Richard Schleckser, Boston-based senior service director in the risk control department for Liberty Mutual Insurance Co., sees the scope of lifting-related injuries in health care in the company's claims data.

“The exposure is evident in the number of injuries we were seeing. But also when we began to assess the loads on the body, we realized that you just couldn't do what they were doing safely,” Mr. Schleckser said. “A guy handling 200 pounds of bricks on a construction site would at least get a wheelbarrow, but many nurses aren't even given that courtesy.”

Accordingly, underwriters are showing more interest in the patient handling procedures of health care facilities, Mr. Schleckser said.

Ms. Casia said her company's 12 hospitals and other health care facilities in Illinois have committees that evaluate safe patient handling. In addition to securing the necessary equipment, health care providers must ensure that employees adhere to patient handling procedures, she said.

“It is very easy for any employee to want to take a short cut and not use the proper equipment, but it is safer for both the employee and the patient if they do,” Ms. Casia said. “So, we hold our employees accountable for it.”

Ms. Enos agreed that health care providers need to take a systemic approach to safe patient handling.

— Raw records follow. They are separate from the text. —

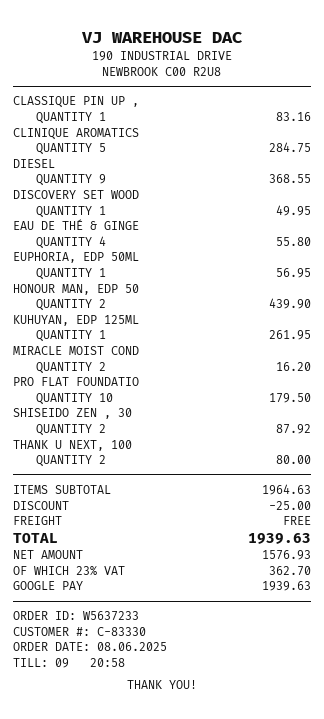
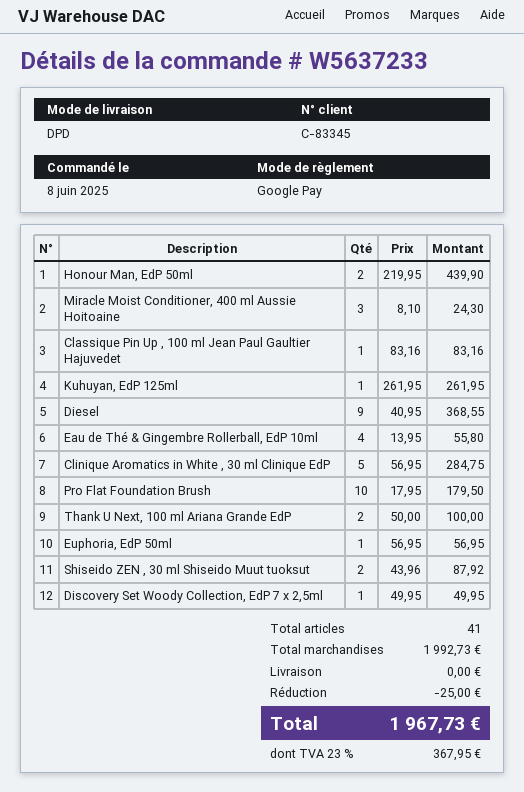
customer number: C-83330 -> C-83345
MIRACLE MOIST COND: 2 for 16.20 -> 3 for 24.30
THANK U NEXT, 100: 2 for 80.00 -> 2 for 100.00
subtotal: 1964.63 -> 1992.73
tax: 23% = 362.70 -> 23% = 367.95
total: 1939.63 -> 1967.73

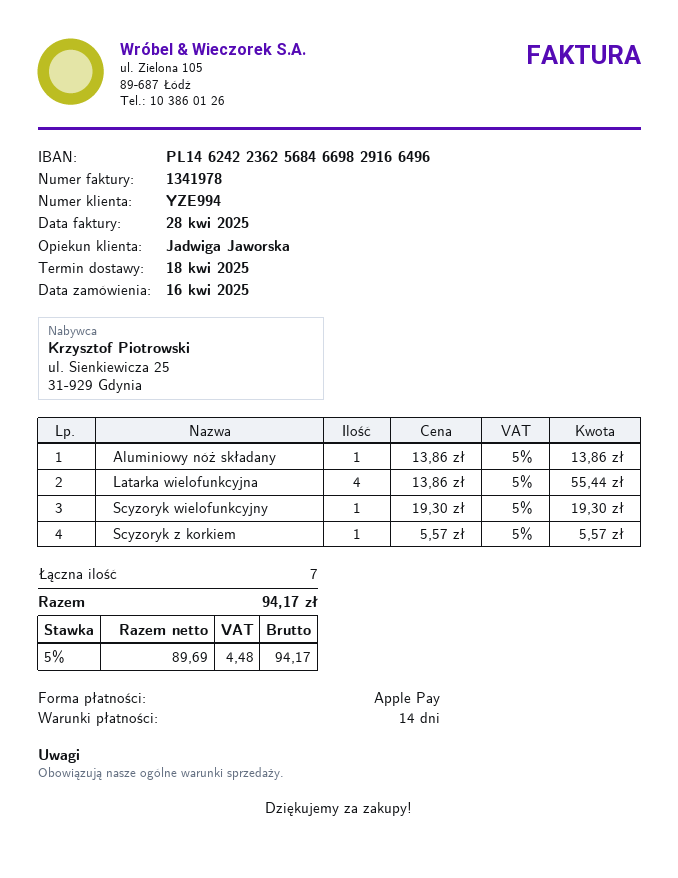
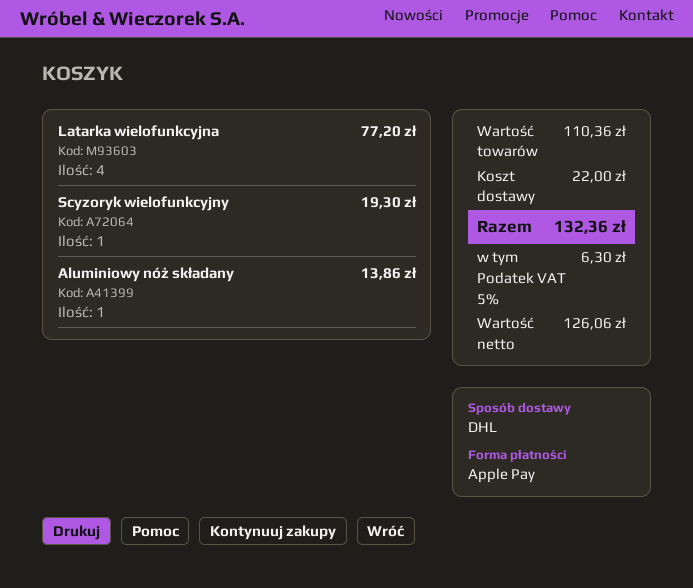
Latarka wielofunkcyjna: 4 for 55.44 -> 4 for 77.20
Scyzoryk z korkiem: 1 for 5.57 -> none
shipping: none -> 22.00
net: 89.69 -> 126.06
tax: 5% = 4.48 -> 5% = 6.30
total: 94.17 -> 132.36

“We have to look at the culture of health care all the way from senior management right down to physical therapists, technicians and nurses,” Ms. Enos said.

Mr. Brigham said the need for safe patient handling will become more important as the nursing population ages.

“The average age of an RN is now 50,” he said.

Scott Smith, director of ergo-nomics for Aon Global Risk Consulting, agreed that health care ergonomics is a growing concern, noting that older workers are not only more likely to be injured but also are more costly to treat.

“In a moderate-risk environment, you are going to get a different response from a 47-year-old than a 25-year-old,” Mr. Smith said. “Moreover, if somebody older does get hurt, the costs are gong to be significantly higher.”